---------- GIVEN INFORMATION ----------

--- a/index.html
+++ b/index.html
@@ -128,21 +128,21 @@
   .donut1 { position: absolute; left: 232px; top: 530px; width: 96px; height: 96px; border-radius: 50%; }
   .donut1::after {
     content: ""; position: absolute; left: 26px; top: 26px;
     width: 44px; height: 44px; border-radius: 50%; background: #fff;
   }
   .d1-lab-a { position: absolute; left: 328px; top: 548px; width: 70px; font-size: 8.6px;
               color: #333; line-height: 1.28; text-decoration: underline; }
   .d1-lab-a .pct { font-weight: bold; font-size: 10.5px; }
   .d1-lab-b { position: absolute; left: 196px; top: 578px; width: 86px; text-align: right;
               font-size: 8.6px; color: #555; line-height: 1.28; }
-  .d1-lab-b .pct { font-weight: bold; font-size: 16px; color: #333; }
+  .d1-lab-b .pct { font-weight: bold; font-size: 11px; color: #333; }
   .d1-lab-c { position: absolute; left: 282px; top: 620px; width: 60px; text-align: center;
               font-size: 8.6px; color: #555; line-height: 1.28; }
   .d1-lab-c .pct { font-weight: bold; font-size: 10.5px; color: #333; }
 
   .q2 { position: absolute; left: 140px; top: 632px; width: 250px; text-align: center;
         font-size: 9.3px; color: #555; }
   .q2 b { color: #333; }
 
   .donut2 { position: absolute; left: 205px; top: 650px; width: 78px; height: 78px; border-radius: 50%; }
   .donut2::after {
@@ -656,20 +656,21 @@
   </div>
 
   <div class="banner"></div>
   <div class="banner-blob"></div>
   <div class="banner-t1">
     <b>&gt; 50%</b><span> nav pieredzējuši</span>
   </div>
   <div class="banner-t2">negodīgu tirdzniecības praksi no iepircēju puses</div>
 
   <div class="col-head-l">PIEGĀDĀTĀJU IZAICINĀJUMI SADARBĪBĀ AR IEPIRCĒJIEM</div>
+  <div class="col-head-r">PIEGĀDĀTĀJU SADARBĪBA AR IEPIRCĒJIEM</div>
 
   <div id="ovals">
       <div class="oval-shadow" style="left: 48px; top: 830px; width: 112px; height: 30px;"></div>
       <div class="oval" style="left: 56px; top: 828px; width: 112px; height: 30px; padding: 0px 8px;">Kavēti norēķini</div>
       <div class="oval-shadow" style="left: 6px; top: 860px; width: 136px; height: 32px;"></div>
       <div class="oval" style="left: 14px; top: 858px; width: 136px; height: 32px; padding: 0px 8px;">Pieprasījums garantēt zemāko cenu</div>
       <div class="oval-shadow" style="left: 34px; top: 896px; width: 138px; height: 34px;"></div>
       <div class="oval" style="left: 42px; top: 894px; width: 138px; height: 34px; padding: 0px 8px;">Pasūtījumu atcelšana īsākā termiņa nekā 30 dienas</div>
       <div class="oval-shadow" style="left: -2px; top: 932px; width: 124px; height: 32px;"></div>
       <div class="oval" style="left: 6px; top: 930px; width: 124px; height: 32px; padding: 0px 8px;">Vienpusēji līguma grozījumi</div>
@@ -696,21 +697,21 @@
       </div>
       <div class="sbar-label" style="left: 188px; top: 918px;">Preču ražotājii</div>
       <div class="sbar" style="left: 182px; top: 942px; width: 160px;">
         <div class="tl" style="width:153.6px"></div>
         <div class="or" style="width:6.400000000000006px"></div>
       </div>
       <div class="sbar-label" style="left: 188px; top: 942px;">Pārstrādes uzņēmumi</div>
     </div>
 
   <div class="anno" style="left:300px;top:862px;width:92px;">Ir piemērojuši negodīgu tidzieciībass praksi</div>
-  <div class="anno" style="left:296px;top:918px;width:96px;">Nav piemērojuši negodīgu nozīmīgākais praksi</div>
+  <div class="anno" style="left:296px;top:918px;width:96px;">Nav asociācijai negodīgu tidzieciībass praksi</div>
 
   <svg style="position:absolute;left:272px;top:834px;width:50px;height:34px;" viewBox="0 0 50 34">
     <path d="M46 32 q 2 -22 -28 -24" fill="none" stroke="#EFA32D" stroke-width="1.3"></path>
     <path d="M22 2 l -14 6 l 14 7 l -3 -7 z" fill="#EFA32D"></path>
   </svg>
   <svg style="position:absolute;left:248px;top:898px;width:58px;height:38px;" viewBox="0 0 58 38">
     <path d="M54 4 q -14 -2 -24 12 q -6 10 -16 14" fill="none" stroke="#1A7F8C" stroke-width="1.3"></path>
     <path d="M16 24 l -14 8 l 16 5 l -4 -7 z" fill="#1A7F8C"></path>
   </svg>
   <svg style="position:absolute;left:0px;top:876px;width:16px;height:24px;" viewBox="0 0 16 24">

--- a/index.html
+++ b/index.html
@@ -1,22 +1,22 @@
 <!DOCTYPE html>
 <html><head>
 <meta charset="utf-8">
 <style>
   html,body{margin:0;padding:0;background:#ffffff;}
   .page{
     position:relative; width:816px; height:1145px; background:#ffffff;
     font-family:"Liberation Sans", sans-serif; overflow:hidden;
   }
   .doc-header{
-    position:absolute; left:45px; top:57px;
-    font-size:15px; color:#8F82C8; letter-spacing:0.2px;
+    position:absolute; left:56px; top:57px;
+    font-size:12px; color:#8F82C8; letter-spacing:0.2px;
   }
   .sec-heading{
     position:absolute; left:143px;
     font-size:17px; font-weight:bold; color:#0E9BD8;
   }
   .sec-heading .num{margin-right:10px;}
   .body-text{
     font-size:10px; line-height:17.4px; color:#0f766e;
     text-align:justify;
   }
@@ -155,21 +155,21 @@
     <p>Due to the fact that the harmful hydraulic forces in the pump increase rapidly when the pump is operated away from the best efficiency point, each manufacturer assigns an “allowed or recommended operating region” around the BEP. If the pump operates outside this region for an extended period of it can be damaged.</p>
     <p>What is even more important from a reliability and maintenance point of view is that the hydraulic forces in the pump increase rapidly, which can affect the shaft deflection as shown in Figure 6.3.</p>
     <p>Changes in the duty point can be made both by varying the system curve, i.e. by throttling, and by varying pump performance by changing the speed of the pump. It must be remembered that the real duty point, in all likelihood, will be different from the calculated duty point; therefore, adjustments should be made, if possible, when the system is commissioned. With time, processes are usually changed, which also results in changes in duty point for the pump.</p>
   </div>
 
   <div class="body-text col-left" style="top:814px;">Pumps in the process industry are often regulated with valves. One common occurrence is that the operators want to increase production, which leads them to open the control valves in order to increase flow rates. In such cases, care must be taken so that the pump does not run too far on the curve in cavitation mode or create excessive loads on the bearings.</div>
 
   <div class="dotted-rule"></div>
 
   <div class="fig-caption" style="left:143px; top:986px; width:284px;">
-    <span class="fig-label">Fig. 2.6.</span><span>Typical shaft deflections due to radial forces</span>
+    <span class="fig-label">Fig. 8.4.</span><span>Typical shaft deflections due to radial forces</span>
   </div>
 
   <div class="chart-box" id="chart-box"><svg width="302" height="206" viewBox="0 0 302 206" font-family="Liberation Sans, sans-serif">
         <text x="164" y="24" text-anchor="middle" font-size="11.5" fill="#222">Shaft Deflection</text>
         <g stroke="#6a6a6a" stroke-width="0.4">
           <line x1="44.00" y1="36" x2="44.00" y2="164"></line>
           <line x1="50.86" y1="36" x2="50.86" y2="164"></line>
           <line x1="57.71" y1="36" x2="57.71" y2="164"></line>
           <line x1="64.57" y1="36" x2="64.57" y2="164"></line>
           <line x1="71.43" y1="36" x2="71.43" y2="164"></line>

----------

**EXERCISE PROMPT**
In how many lines of the material above does the word "rapidly" appear? Reply with the number only.

**RESULT BELOW**
2